The three and a half hour Dubai-Hyderabad flight is more bearable.  My seatmate is a tall man with remarkably long and slender hands.  I ask politely about his destination.  Impassive, he does not reply. He checks out flight information, murmurs something to a portly passenger by the window, but most of the time sits quietly, hands folded in his lap. I guess that he might be a musician or artist. He seems to own the arm rest between us.  I lean toward the aisle, and watch “A Walk in the Woods” and part of the Hindi movie, “Bajrang Bhai Jaan.” ‘Sorry the flight ends before the movie, I make a note to see it later.  Our nieces have said it’s a must-see.

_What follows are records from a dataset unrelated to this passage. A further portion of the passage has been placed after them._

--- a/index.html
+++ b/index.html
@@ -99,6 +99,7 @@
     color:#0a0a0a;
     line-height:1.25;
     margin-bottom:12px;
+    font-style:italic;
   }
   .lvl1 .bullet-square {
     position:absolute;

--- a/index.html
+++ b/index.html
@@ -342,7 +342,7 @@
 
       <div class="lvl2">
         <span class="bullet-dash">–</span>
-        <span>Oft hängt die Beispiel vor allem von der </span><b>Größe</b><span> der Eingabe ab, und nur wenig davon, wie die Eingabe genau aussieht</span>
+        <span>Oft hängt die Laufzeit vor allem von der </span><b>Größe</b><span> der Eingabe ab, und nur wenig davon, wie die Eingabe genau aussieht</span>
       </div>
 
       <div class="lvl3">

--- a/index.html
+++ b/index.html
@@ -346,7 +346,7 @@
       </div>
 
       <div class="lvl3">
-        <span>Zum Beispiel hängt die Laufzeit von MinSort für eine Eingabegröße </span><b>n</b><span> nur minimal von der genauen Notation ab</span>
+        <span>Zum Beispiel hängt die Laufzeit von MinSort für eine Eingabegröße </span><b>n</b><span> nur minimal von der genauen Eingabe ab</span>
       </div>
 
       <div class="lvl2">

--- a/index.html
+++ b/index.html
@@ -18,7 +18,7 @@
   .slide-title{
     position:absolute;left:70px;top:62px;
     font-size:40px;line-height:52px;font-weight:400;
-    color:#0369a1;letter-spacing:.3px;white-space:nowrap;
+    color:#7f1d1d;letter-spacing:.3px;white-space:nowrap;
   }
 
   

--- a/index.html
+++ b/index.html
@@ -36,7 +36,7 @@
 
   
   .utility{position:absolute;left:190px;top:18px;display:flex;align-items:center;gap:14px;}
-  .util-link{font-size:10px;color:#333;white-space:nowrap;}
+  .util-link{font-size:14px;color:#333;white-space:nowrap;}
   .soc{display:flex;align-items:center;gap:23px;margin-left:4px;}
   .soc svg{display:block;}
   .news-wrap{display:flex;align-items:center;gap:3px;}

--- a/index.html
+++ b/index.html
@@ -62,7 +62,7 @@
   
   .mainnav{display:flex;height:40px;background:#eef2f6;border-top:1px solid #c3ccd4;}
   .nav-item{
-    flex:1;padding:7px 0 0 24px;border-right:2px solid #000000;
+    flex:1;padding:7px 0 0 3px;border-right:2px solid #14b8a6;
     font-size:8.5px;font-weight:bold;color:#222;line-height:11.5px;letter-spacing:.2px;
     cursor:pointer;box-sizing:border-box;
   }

 Claiming luggage among our airbus crowd after quick immigration and customs clearance at 3 a.m. in Hyderabad's modern Rajeev Gandhi International Airport is predictably chaotic but polite. Everyone has too many overloaded bags, too many look alike.  Cell phones are out, for those lucky enough to have prior connectivity to local lines. Luggage carts and attentive porters help everybody sort things out, and soon we are claiming three hours’ respite and breakfast at a tiny, dimly lit, tranquil transit hotel in a lower level of the airport. (The bed fills our room, the bathroom is barely more than a pocket, but it's quiet!, clean, and more than adequate.) Time flies. The phone alarm seems to ring even before I've fallen asleep.                                                              
I want to stay longer, but my husband, understandably eager to reach home, hires a government licensed airport taxi, a red SUV, for the five hour drive to Guntur.  Most of this trip is along a six lane national highway, with new bougainvillea plantings in the center of the black and white striped medians, periodic truck stops, toll booths, international brand gas stations and bucolic, “meals-hotels” (we lunch at one) along the way. Heavy traffic and congested, restricted lanes in the nearby city of Vijayawada, on the banks of the Krishna River, take an extra hour, but we know Guntur is close by, and we are glad. 
  Dusk falls as we reach our gate.  Old and new apartment staff greet us warmly, and whisk our luggage up in the elevator. Everything in our quarters is as we left it last spring. Tickled to be at home, but surprised by unprecedented surround-sound of nearby building construction, we laugh and shrug at the ironies of ‘progress.’ Smiling relatives who have apartments in the building drop in to say hello, and bring us a bit to eat. before we drop into exhausted but sound and satisfying sleep. 
Evening and morning, and that’s the first day.